§ **Work to complete**
Print, in exact form, the lines below from the one containing "ALICE IN WONDERLAND" through the one containing "total: 898.00 -> 589.00", and omit all others.

─── Dataset records ───

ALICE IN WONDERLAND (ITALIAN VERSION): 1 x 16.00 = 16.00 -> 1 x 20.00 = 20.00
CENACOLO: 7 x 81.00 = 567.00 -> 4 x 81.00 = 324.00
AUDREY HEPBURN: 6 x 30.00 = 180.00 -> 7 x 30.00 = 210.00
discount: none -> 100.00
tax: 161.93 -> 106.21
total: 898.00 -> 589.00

───
─── Dataset records ───

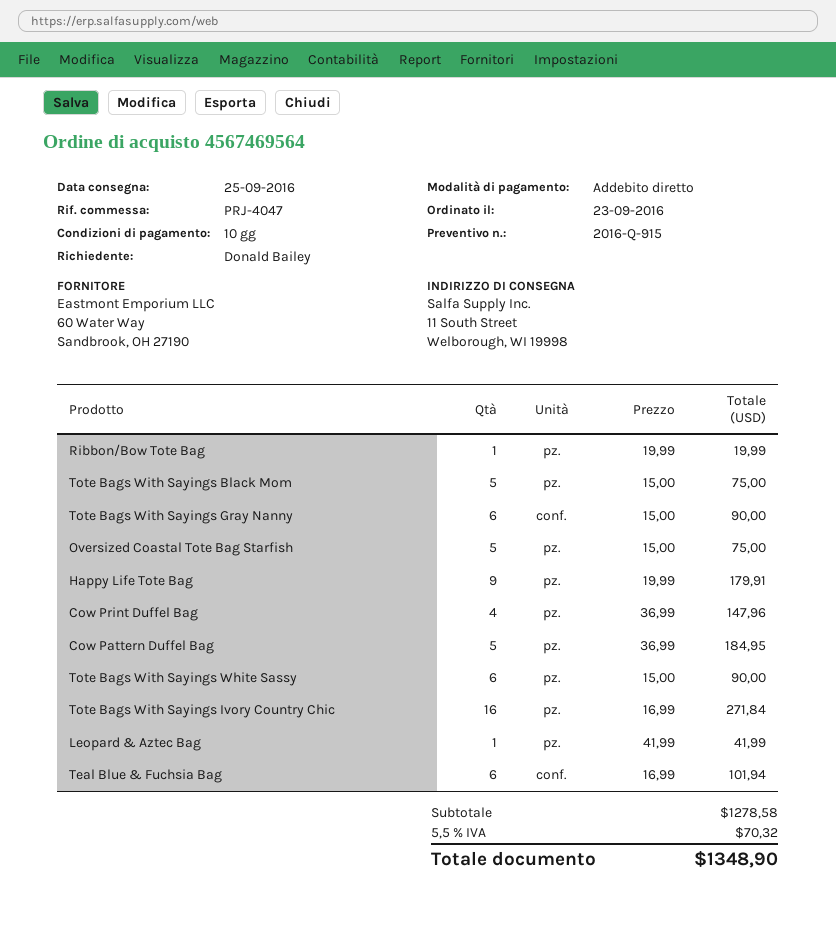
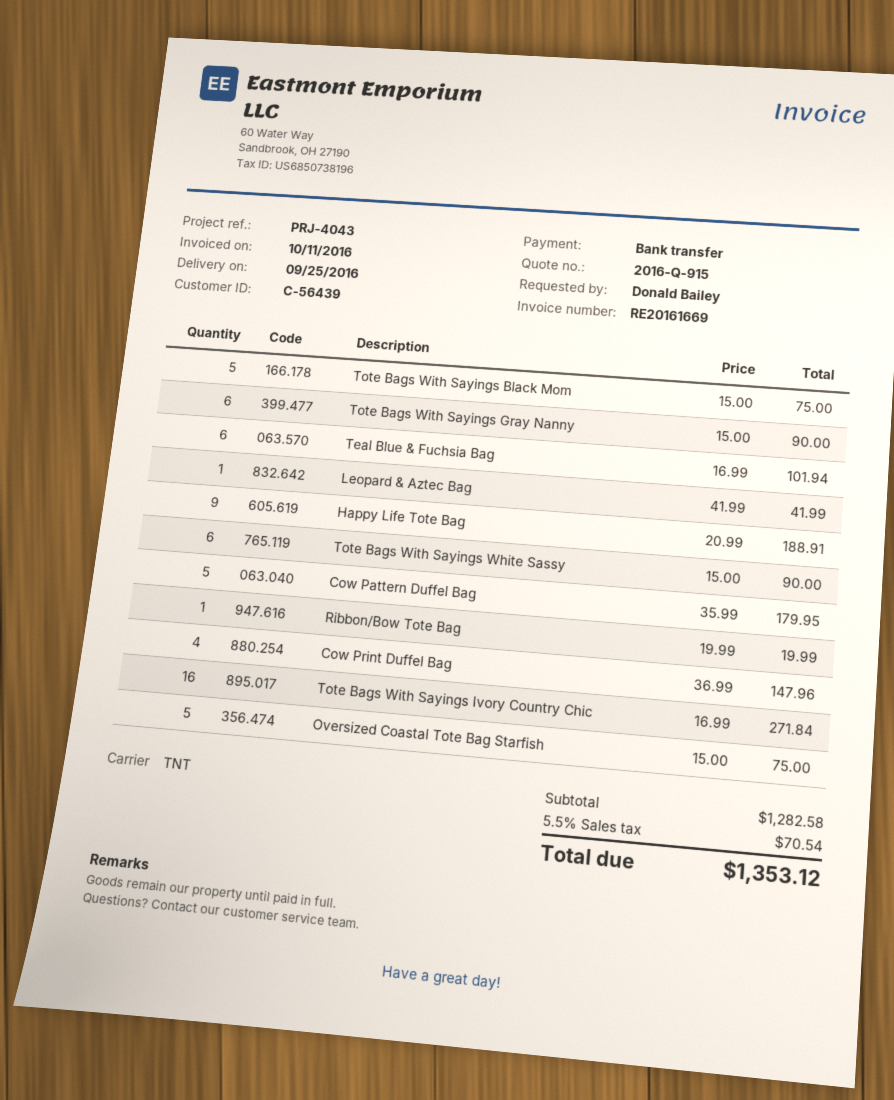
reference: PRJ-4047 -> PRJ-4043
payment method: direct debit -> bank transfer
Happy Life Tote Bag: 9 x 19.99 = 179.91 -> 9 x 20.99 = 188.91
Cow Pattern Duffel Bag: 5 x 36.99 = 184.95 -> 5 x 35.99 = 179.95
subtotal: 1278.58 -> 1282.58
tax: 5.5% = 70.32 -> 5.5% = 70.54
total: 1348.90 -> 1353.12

───
─── Dataset records ───

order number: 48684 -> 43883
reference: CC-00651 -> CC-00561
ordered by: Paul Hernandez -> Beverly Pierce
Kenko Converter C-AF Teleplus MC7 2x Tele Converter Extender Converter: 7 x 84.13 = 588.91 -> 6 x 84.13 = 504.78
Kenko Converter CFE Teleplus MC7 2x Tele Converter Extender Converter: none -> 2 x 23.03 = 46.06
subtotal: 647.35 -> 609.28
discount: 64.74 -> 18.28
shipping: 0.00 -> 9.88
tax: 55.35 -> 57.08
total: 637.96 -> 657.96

───

§ **Solution to this task**
ALICE IN WONDERLAND (ITALIAN VERSION): 1 x 16.00 = 16.00 -> 1 x 20.00 = 20.00
CENACOLO: 7 x 81.00 = 567.00 -> 4 x 81.00 = 324.00
AUDREY HEPBURN: 6 x 30.00 = 180.00 -> 7 x 30.00 = 210.00
discount: none -> 100.00
tax: 161.93 -> 106.21
total: 898.00 -> 589.00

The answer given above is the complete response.